A single stretch of the material below is to be transcribed exactly, starting at the line with "[33,1625,830,1807] All 10" and ending after the line with "[89,111,174,124] НБУ 22.07.2026".
━━━ Supplied material ━━━
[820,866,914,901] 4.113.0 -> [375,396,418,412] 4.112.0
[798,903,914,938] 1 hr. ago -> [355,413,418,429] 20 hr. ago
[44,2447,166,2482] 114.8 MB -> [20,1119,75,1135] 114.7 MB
━━━
━━━ Supplied material ━━━
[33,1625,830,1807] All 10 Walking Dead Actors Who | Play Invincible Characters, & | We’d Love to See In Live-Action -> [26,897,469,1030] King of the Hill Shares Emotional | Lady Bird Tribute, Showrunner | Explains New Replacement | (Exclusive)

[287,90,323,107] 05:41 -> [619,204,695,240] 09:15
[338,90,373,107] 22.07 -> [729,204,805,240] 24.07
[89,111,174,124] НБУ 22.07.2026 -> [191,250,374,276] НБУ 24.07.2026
━━━
━━━ Supplied material ━━━
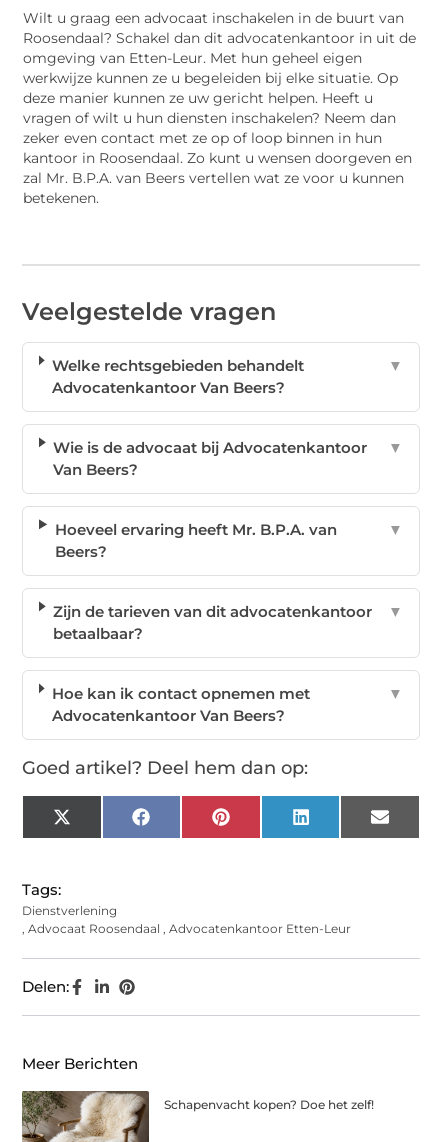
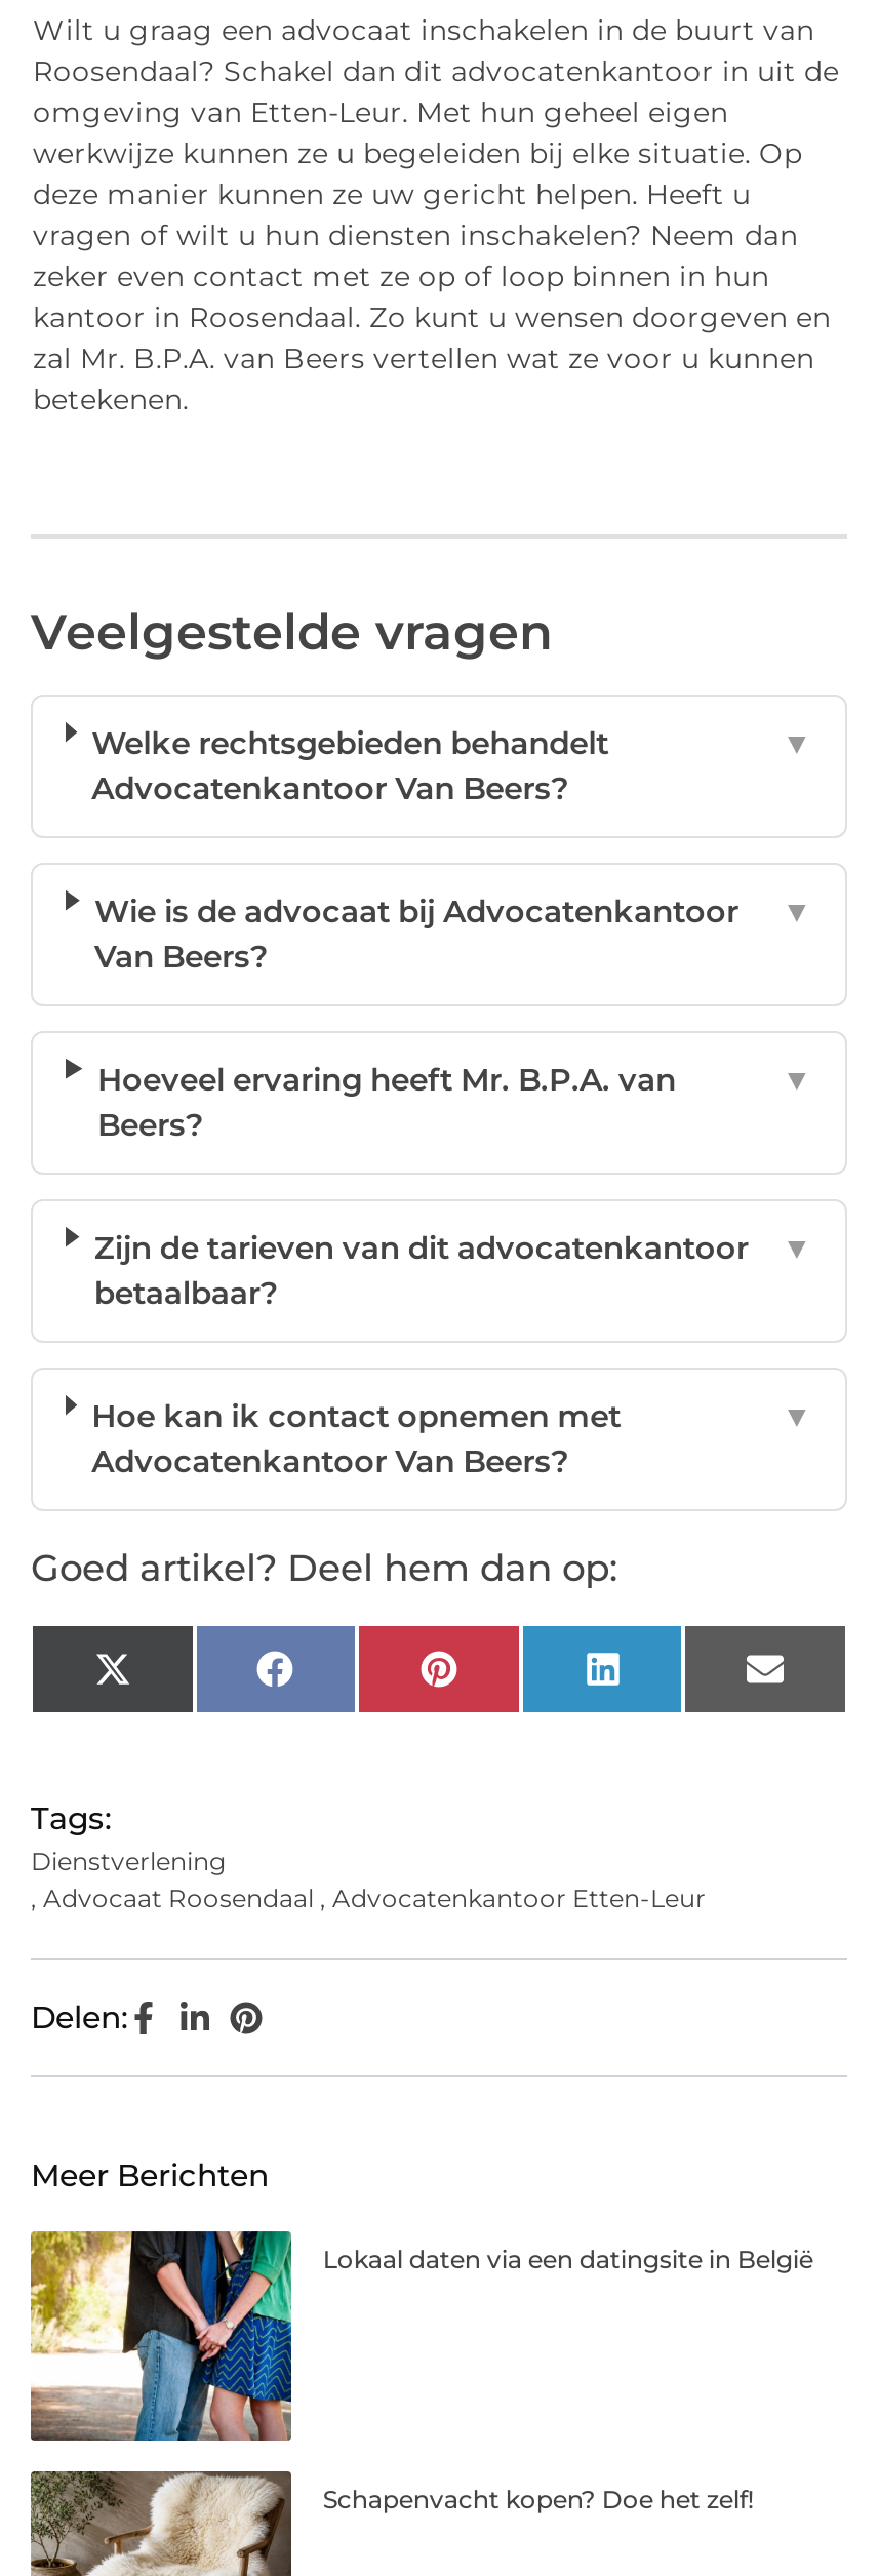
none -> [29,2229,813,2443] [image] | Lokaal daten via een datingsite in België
━━━
> Output for this exercise
[33,1625,830,1807] All 10 Walking Dead Actors Who | Play Invincible Characters, & | We’d Love to See In Live-Action -> [26,897,469,1030] King of the Hill Shares Emotional | Lady Bird Tribute, Showrunner | Explains New Replacement | (Exclusive)

[287,90,323,107] 05:41 -> [619,204,695,240] 09:15
[338,90,373,107] 22.07 -> [729,204,805,240] 24.07
[89,111,174,124] НБУ 22.07.2026 -> [191,250,374,276] НБУ 24.07.2026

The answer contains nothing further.